Abstract:
A method of operating a linear friction welding apparatus includes supporting a first work piece with a first fixture, supporting a second work piece with a second fixture, establishing a load between the first work piece and the second work piece along a press axis with a press assembly while the first fixture and the second fixture are in a fixed position relative to one another, simultaneously moving, with a vibrating assembly spaced apart from the press axis, the first fixture and the second fixture along a single weld axis so that both the first work piece and the second work piece are moved with respect to one another along the single weld axis after establishing the load, and heating at least a portion of the first work piece while simultaneously moving the first fixture and the second fixture under the load.

Description:
[0001]    This application is a divisional application of co-pending U.S. application Ser. No. 14/992,862, filed on Jan. 11, 2016, which is a divisional of U.S. application Ser. No. 14/359,282, filed on May 19, 2014, which issued as U.S. Pat. No. 9,233,501 on Jan. 12, 2016, which is a 35 U.S.C. §371 National Stage Application of PCT/US2012/067886, filed on Dec. 5, 2012, which claims the benefit of U.S. Provisional Patent Application, Ser. No. 61/630,128 filed Dec. 5, 2011, the entirety of which are each incorporated by reference herein. 
     
    
       [0002]    This disclosure relates to an apparatus for linear friction welding, and in particular a linear friction welding apparatus having a vibrating assembly or assemblies, which simultaneously vibrate both work pieces along the weld axis during the weld process. 
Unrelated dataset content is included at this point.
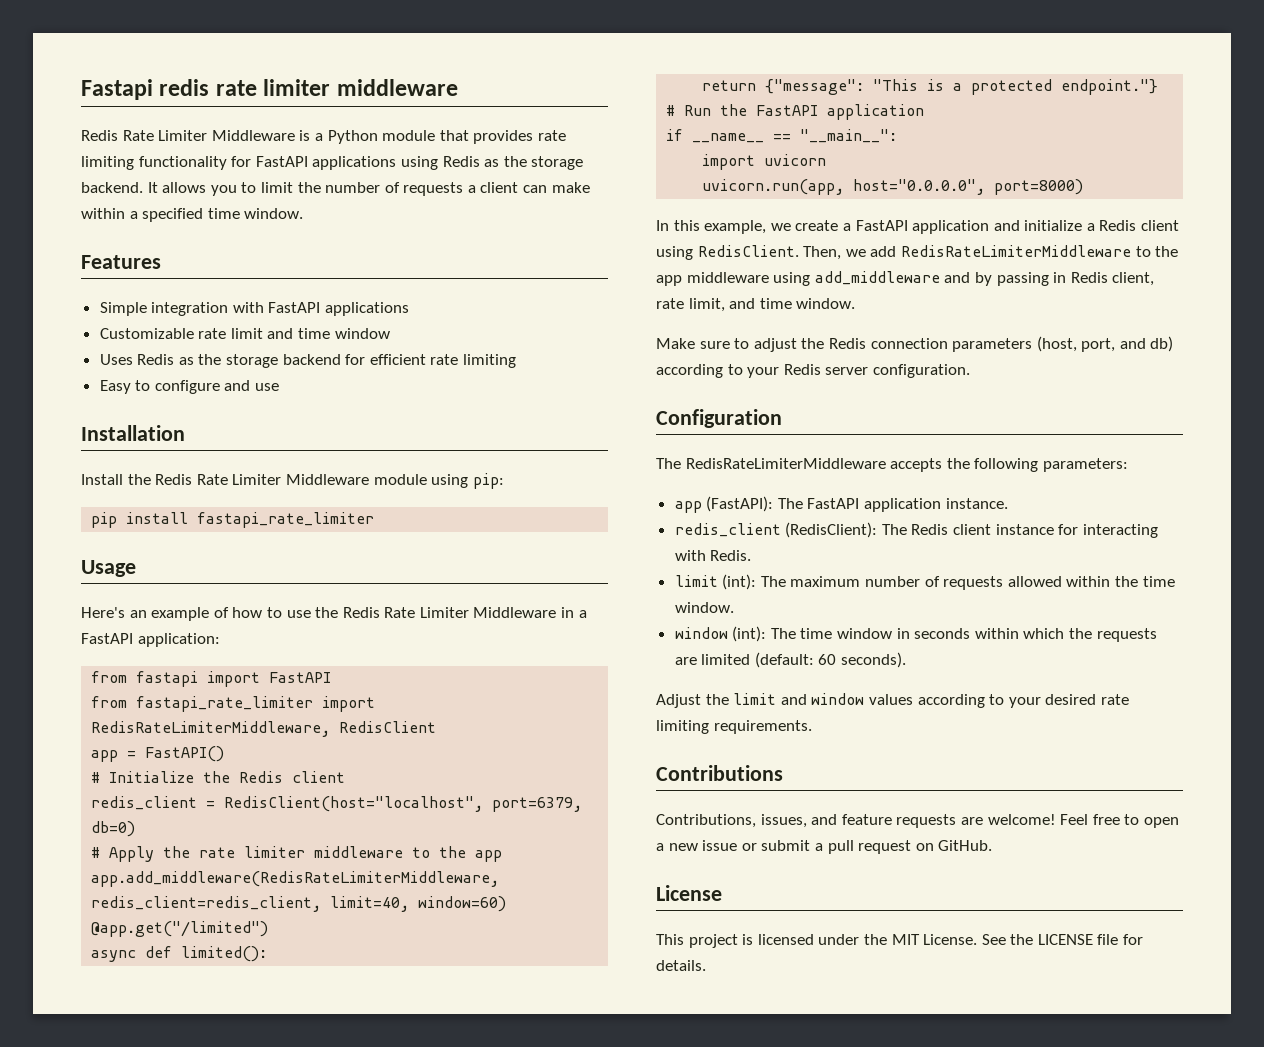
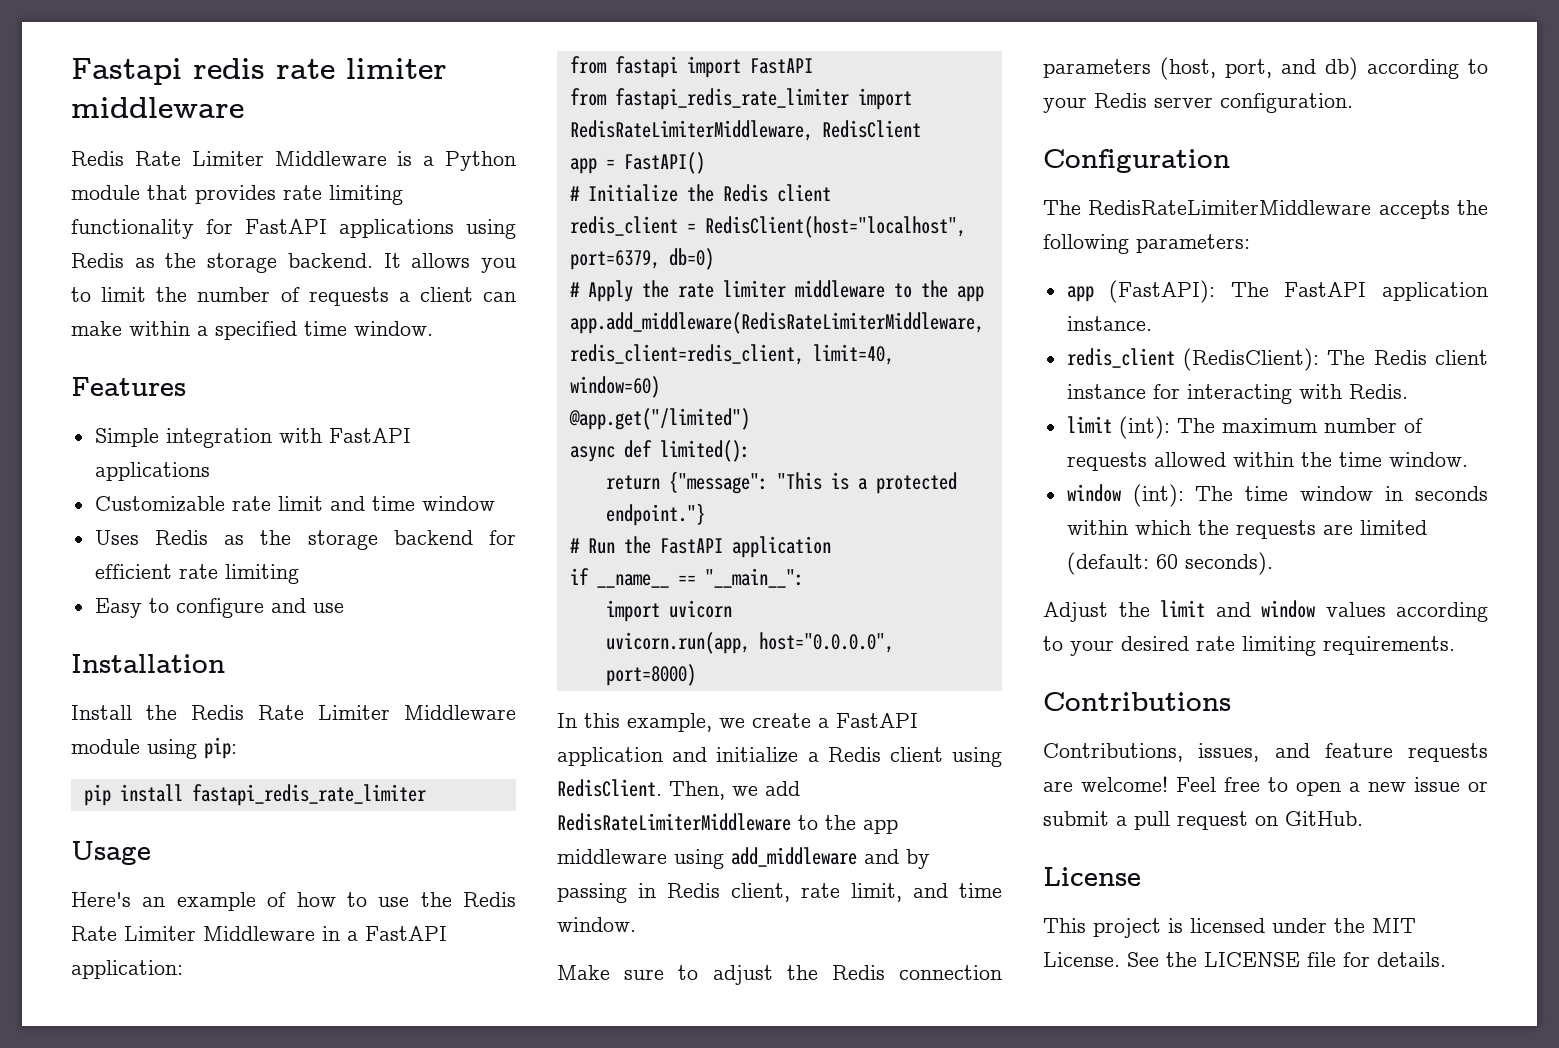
- pip install fastapi_rate_limiter
+ pip install fastapi_redis_rate_limiter
- from fastapi_rate_limiter import RedisRateLimiterMiddleware, RedisClient
+ from fastapi_redis_rate_limiter import RedisRateLimiterMiddleware, RedisClient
       BACKGROUND AND SUMMARY 
       [0003]    Linear friction welding (LFW) is a process of joining two components which may be made from the same or different materials. The LFW process typically involves pressing the two components together under a large amount of force and rapidly vibrating the components with respect to one another to generate friction at the interface between the two components. The pressure and movement generate sufficient heat to cause the material at the interface to plasticize. Once the material at the interface begins to plasticize, the vibration is stopped and an increased force is applied. As the plasticized material of both components cools in this static condition, the components are bonded together and a weld is formed. While LFW is suitable in many applications, heretofore, LFW has not been practical for repair welds. 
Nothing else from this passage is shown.